To improve robustness, we circulate the test 30 times while using the XGBoost model for pretraining to acquire the feature importance scores of data concentration and complete ordering. Then, we make 36 iterative loops for individual classifiers, using XGBoost, DNN and LR, and the reference models are used for contrastive analysis. In addition, we average the prediction results of these tests to alleviate the influence of the separate divisions.

4.2 Data preprocessing and feature engineering

This section mainly focuses on addressing missing values. The analysis indicates that the majority of samples used for data concentration have missing values, and the number of samples is large; even worse, some samples are missing thousands of values. The frequently used treatment for missing values is missing data imputation, i.e., imputing the average and middle values of the same form of data. However, because there are also many missing values in the testing set, we adopt a new method for treating missing values as the feature.

We calculate the statistic for the number of missing values in every sample in the training set and sequence samples and rank the number of missing values from high to low to determine the number distribution of data missing values in the training set (as shown in Figure 2) using the ID number for the X-coordinate and the number of missing values for the Y-coordinate. In Figure 2, the black curve is a scatter plot of missing values, and the blue curve (rather than a straight line) is the cumulative number of negative samples (i.e., the default samples), showing the strong relevance between the sample class and the number of missing values.

Figure 2
figure 2

Distribution of the number of missing data values in the training set

As shown in Figures 2 and 3, regular ladder-like diagrams are formed; in particular, the distribution of the number of missing values in the training set and test set are highly consistent. Therefore, we divide the dispersed missing values into five ranges to obtain a representational discrete number of missing values (value within 1–5), as shown in Figure 4. We regard this number as a feature here and let the model learn the process.

Figure 3
figure 3

Number distribution of missing data values in the testing set

Figure 4
figure 4

Discrete feature

Furthermore, we delete data that includes more than 194 missing values from the training data, namely, the corresponding sample with a discrete number feature of missing values, as shown in Figure 5. We do this because if the samples include many missing values, model learning becomes difficult and even generates noise and overfitting.

Figure 5
figure 5

Deletion of incomplete samples

Data preprocessing is closely followed by the feature engineering treatment. There are 1045 dimensions of numeric feature variables in the original data, and 1045 dimensions of rank features are obtained after ordering the data from large too small. The rank features, since they have strong robustness for outliers, make the model steadier, and thus, the risk of overfitting is lowered. We continue to disperse the features after sequencing them. Feature discretization is generally conducted in one of two ways: equal value division (dividing equally as per the value field) and equal size division (dividing equally across the sample size). We adopt an equal size division method to disperse the numeric features: we divide every dimension of features from large to small according to its value and then divide these dimensions into 10 equal ranges; the discretization is 1–10. In addition to the 1045 dimensions of the numeric feature variables, there are also 93 dimensions of categorical feature variables in the original dataset, and many algorithms can only be applied to numeric features. Therefore, we need to code those categorical features. In this paper, one-hot encoding is adopted to obtain 0–1 features, and thus, the problem that the classifiers cannot treat the categorical features is solved.

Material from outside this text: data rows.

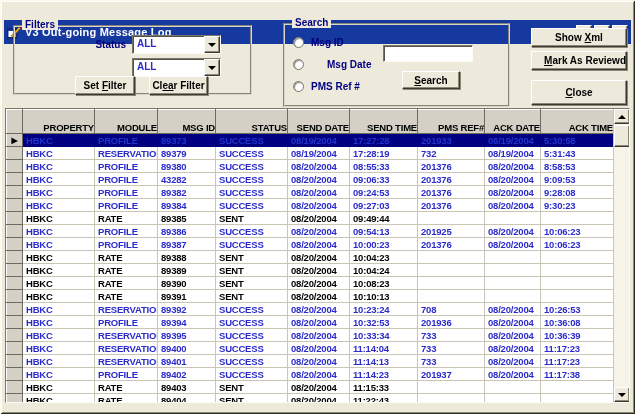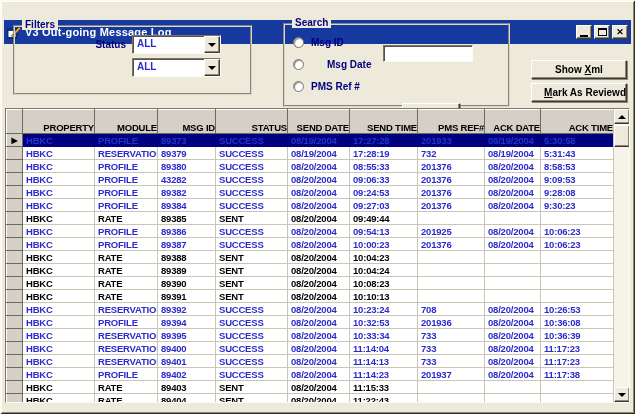"Show Xml" .btn { margin-top: 32px -> none }
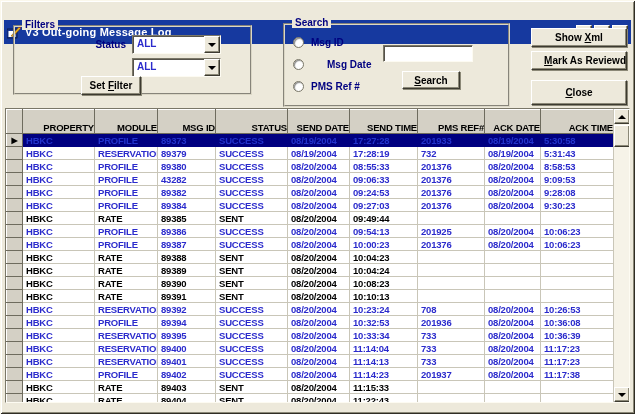"Set Filter" button.btn { left: 66px -> 60px }
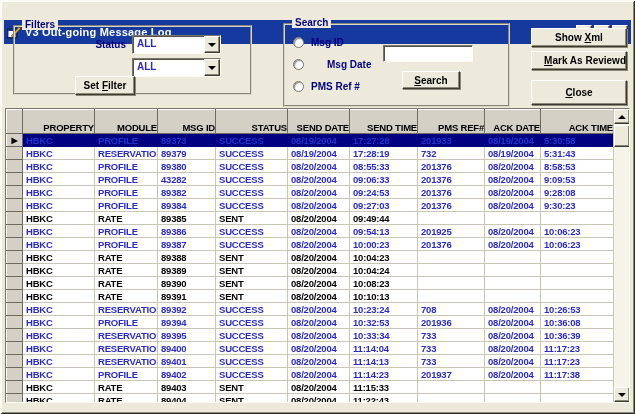"Clear Filter" button.btn { html: none -> <button>Cl<u>ea</u>r Filter</button> }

The rank and discrete features generated based on the original features exceed 3000 dimensions after adding them up. On one hand, having these many features may cause a dimensionality problem but, on the other hand, it may make overfitting easier; therefore, the dimensionality reduction is required. Common dimensionality reduction methods include principal component analysis (PCA) and t-distributed stochastic neighbor embedding (t-SNE) (with high computer complexity). For this project, PCA dimensionality reduction did not had a good effect. The reasons are as follows: Most of the features of data concentration include missing values, and there is a large number of missing values. PCA requires the data to have a Gaussian distribution, and the testing dataset does not meet this condition [19]. In addition to the dimensionality reduction algorithm, feature selection can be used to decrease the number of features. Commonly used feature selection methods use the maximum information coefficient (MIC), the Pearson correlation coefficient (measuring linear correlation among variables), the regularization method (L1 and L2) and the model-based feature ranking method [11]. The latter is the most efficient method. One advantage of using this approach is that model learning and feature selection are synchronous. We therefore choose to use this method. A DT-based algorithm (e.g., random forest and boosting tree) can output feature importance after model training has completed. In this paper, we adopt XGBoost, which a boosting tree that is highly efficient and accurate and is widely used for diverse data mining competition, for feature selection.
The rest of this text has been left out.